Saturday, December 3, 2011

Publishing News: 'Horror For The Holidays' Now Available For Pre-Order from Miskatonic River Press, Just in Time for the... Well, You Know

Greetings once again, gentle readers.  I come to you inside the cozy bunker, deeply and happily entrenched in the wonderful womb of the holiday season, which at Grau Haus stretches from All Hallows Eve until the bleary dawn of New Years Day.

The holidays are a special time, aren't they?

Easter.  Armenian Christmas.  Hallowmas.  All Souls Day.  Lantern Festival.  Tomb Sweeping Day.  Children's Day.  Ascension Day.  Ash Wednesday.  Pentecost.  Boxing Day.   (yes, I've done my hasty goddamn research)

Holidays, these.  Sacred, all...

In a normal, well ordered universe, holidays are a lovely event.  A time for celebration, mirth, warmth.  Laughter and breathless anecdotes weaving through the pleasant tinkling of tiny glasses and clanking brown bottles.  A lighted hearth, a backyard barbeque, a laden table surrounded by family, friends, and other loved ones.  Shared times of collective goodness, all bound up in that all-important element of stolid TRADITION.
These are our holidays.  They bring us a sense of stability and security.  A normalcy in an increasingly confusing world.

But, to be frank, in the realm of The Weird, this won't do.  Won't do at all. 

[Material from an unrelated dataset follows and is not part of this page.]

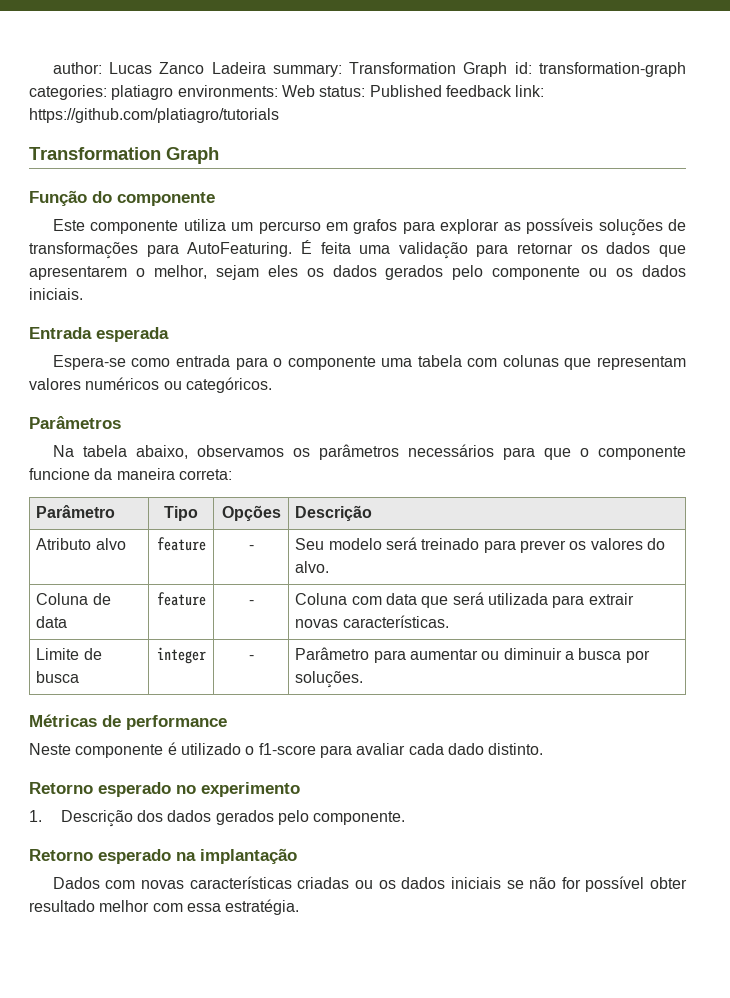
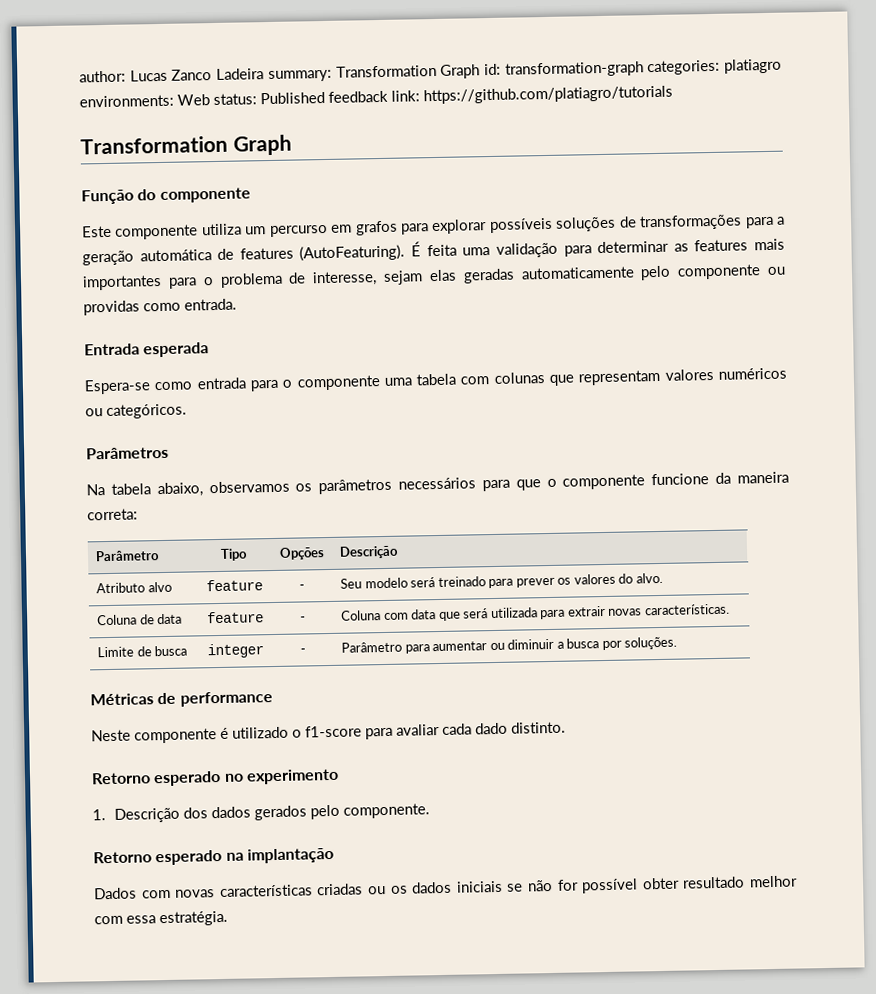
- Este componente utiliza um percurso em grafos para explorar as possíveis soluções de transformações para AutoFeaturing.
+ Este componente utiliza um percurso em grafos para explorar possíveis soluções de transformações para a geração automática de features (AutoFeaturing).
- É feita uma validação para retornar os dados que apresentarem o melhor, sejam eles os dados gerados pelo componente ou os dados iniciais.
+ É feita uma validação para determinar as features mais importantes para o problema de interesse, sejam elas geradas automaticamente pelo componente ou providas como entrada.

Much like Hitchcock sought to bring horror to the mundane and everyday occurrences (such as innocuous flock of birds, or an innocent shower), so too do the writers of The Weird seek to undermine even the most blessed and innocent holiday.  We want to bring Horror to your Holidays.  And I think we have.

As we approach the Christmas, Hanuka, Kwanza, and a variety of other Christ/Santa/Father Christmas/Winter Grandfather holiday celebrations, it only seems fitting that Miskatonic River Press release their long await anthology, Horror for the Holidays, edited by renowned editor/writer and caretaker of The House of Secrets Scott David Aniolowski, which is now available for pre-order here.  MRP Head Tentacle Tom Lynch just shared that print runs start early next week. So let's move those appendages, okay squids?

Take a gander at this impressive, recently released table of contents, and shudder at the collection of award winning and critically acclaimed scribes who have chosen to thumb their noses and other pointy bits at holiday conventions:
Horror for the Holidays
Table of Contents
Introduction by Scott David Aniolowski

TALES OF ROSH CHODESH
The Tomb of Oscar Wilde by W.H. Pugmire

TALES OF VALENTINE’S DAY
Love and Darkness by Oscar Rios
Be Mine by Brian Sammons

TALES OF PASSOVER
Cthulhu Mhy’os by Lois H. Gresh

TALES OF EASTER
And the Angels Sing by Cody Goodfellow
The Last Communion of Allyn Hill by Pete Rawlik
Mrs. Spriggs’ Easter Attire by Joseph S. Pulver Sr. and Tara VanFlower
Seasons of Sacrifice and Resurrection by Adrian Tchaikovsky

TALES OF MOTHER’S DAY
Mother’s Night by Ann K. Schwader

TALES OF THE FOURTH OF JULY
Free Fireworks by T.E. Grau
Doc Corman’s Haunted Palace One Fourth of July by Don Webb

TALES OF VJ DAY
Translator by James Robert Smith

TALES OF HALLOWEEN
Hallowe’en in a Suburb by H.P. Lovecraft
Moonday by Will Murray
The Trick by Ramsey Campbell

TALES OF THE DAY OF THE DEAD
El Dia De Los Muertos by Kevin Ross

TALES OF GUY FAWKES NIGHT
Treason and Plot by William Meikle

TALES OF REMEMBERANCE DAY
The Dreaming Dead by Joshua Reynolds

TALES OF THANKSGIVING
Entrée by Donald R. Burleson

TALES OF YULE
Keeping Festival by Mollie Burleson
Wassail by Tom Lynch

TALES OF CHRISTMAS
Krampusnacht by Joshua Reynolds
The Christmas Eves of Aunt Elise by Thomas Ligotti
Letters to Santa by Scott David Aniolowski
Keeping Christmas by Michael G. Szymanski
The Nativity of the Avatar by Robert M. Price
As noted above, my humble contribution centers around the 4th of July, and gives what I hope is a new take on Independence Day.  I'd love to provide more detail, but I fear it would give something away.  Instead, pick up the tome, and dive in head first.  Trust that it'll be suitably Odd and hopefully more than a bit shocking.  It's what We do, you see...
In "Free Fireworks," I imagine it will look something like the above, and possibly the below, with a little added twist...
Happy Holidays, Weirdlings.  Make it a bit brighter by bringing home some sacred Darkness, as it's all about the Balance.

Thursday, November 24, 2011

Toys For Tots - Horror Style: Give a Gift to a Child, Win a Library of Signed Tomes

Artwork (c) by David Anderson
Today is Thanksgiving, one of those distinctly American holidays with a past shrouded in blood and pain, but showing a pleasing face to the world that stands for something better - a dreamy ideal easily embraced that makes a holiday worth celebrating.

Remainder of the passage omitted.